▶ **THE PROBLEM**
Your answer must be an exact copy of the records below.

▶ **Version difference data**
-.-.-

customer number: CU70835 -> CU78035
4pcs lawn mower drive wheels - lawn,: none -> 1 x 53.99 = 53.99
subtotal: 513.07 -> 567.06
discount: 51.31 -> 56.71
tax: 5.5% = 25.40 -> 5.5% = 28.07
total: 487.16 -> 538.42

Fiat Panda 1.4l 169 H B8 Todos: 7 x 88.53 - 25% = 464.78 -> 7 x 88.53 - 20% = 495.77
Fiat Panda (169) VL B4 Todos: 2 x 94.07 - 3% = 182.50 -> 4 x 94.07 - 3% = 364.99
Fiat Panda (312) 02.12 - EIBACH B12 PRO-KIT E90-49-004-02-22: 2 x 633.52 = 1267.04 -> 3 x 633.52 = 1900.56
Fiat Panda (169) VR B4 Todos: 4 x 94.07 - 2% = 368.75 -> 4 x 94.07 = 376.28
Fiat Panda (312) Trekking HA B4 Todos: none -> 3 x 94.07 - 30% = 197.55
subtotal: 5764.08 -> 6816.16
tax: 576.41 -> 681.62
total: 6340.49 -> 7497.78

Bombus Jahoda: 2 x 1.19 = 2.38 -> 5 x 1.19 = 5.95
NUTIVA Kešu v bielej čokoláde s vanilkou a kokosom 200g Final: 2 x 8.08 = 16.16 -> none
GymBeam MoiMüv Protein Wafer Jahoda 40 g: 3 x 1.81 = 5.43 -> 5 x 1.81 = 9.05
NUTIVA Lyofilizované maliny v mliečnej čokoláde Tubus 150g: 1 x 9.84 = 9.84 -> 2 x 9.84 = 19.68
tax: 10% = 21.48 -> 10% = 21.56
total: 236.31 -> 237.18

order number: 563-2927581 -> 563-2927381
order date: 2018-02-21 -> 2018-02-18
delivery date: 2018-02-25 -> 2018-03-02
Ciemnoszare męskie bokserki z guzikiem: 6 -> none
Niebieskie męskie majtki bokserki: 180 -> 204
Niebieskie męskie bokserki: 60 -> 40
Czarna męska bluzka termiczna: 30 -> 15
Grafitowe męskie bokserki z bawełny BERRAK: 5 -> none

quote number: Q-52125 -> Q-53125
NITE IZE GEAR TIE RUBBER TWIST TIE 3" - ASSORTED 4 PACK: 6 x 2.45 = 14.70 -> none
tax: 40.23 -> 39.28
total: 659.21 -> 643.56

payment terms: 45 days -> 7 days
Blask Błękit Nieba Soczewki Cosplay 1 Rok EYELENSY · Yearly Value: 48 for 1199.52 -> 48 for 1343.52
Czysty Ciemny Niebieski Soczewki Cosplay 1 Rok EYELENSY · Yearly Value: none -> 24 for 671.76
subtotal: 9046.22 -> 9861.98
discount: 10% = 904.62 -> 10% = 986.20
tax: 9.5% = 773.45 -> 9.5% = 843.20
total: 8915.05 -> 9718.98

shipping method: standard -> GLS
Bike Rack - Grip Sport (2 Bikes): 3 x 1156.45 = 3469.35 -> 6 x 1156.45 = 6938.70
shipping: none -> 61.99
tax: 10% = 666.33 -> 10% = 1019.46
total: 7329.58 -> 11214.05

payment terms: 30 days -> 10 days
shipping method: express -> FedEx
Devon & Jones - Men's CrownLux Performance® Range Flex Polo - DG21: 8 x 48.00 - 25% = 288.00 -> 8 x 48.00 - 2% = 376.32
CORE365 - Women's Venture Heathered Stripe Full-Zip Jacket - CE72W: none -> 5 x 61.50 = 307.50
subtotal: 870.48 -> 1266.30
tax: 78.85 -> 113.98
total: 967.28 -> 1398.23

-.-.-

▶ **RESULT FOR THIS TASK**
customer number: CU70835 -> CU78035
4pcs lawn mower drive wheels - lawn,: none -> 1 x 53.99 = 53.99
subtotal: 513.07 -> 567.06
discount: 51.31 -> 56.71
tax: 5.5% = 25.40 -> 5.5% = 28.07
total: 487.16 -> 538.42

Fiat Panda 1.4l 169 H B8 Todos: 7 x 88.53 - 25% = 464.78 -> 7 x 88.53 - 20% = 495.77
Fiat Panda (169) VL B4 Todos: 2 x 94.07 - 3% = 182.50 -> 4 x 94.07 - 3% = 364.99
Fiat Panda (312) 02.12 - EIBACH B12 PRO-KIT E90-49-004-02-22: 2 x 633.52 = 1267.04 -> 3 x 633.52 = 1900.56
Fiat Panda (169) VR B4 Todos: 4 x 94.07 - 2% = 368.75 -> 4 x 94.07 = 376.28
Fiat Panda (312) Trekking HA B4 Todos: none -> 3 x 94.07 - 30% = 197.55
subtotal: 5764.08 -> 6816.16
tax: 576.41 -> 681.62
total: 6340.49 -> 7497.78

Bombus Jahoda: 2 x 1.19 = 2.38 -> 5 x 1.19 = 5.95
NUTIVA Kešu v bielej čokoláde s vanilkou a kokosom 200g Final: 2 x 8.08 = 16.16 -> none
GymBeam MoiMüv Protein Wafer Jahoda 40 g: 3 x 1.81 = 5.43 -> 5 x 1.81 = 9.05
NUTIVA Lyofilizované maliny v mliečnej čokoláde Tubus 150g: 1 x 9.84 = 9.84 -> 2 x 9.84 = 19.68
tax: 10% = 21.48 -> 10% = 21.56
total: 236.31 -> 237.18

order number: 563-2927581 -> 563-2927381
order date: 2018-02-21 -> 2018-02-18
delivery date: 2018-02-25 -> 2018-03-02
Ciemnoszare męskie bokserki z guzikiem: 6 -> none
Niebieskie męskie majtki bokserki: 180 -> 204
Niebieskie męskie bokserki: 60 -> 40
Czarna męska bluzka termiczna: 30 -> 15
Grafitowe męskie bokserki z bawełny BERRAK: 5 -> none

quote number: Q-52125 -> Q-53125
NITE IZE GEAR TIE RUBBER TWIST TIE 3" - ASSORTED 4 PACK: 6 x 2.45 = 14.70 -> none
tax: 40.23 -> 39.28
total: 659.21 -> 643.56

payment terms: 45 days -> 7 days
Blask Błękit Nieba Soczewki Cosplay 1 Rok EYELENSY · Yearly Value: 48 for 1199.52 -> 48 for 1343.52
Czysty Ciemny Niebieski Soczewki Cosplay 1 Rok EYELENSY · Yearly Value: none -> 24 for 671.76
subtotal: 9046.22 -> 9861.98
discount: 10% = 904.62 -> 10% = 986.20
tax: 9.5% = 773.45 -> 9.5% = 843.20
total: 8915.05 -> 9718.98

shipping method: standard -> GLS
Bike Rack - Grip Sport (2 Bikes): 3 x 1156.45 = 3469.35 -> 6 x 1156.45 = 6938.70
shipping: none -> 61.99
tax: 10% = 666.33 -> 10% = 1019.46
total: 7329.58 -> 11214.05

payment terms: 30 days -> 10 days
shipping method: express -> FedEx
Devon & Jones - Men's CrownLux Performance® Range Flex Polo - DG21: 8 x 48.00 - 25% = 288.00 -> 8 x 48.00 - 2% = 376.32
CORE365 - Women's Venture Heathered Stripe Full-Zip Jacket - CE72W: none -> 5 x 61.50 = 307.50
subtotal: 870.48 -> 1266.30
tax: 78.85 -> 113.98
total: 967.28 -> 1398.23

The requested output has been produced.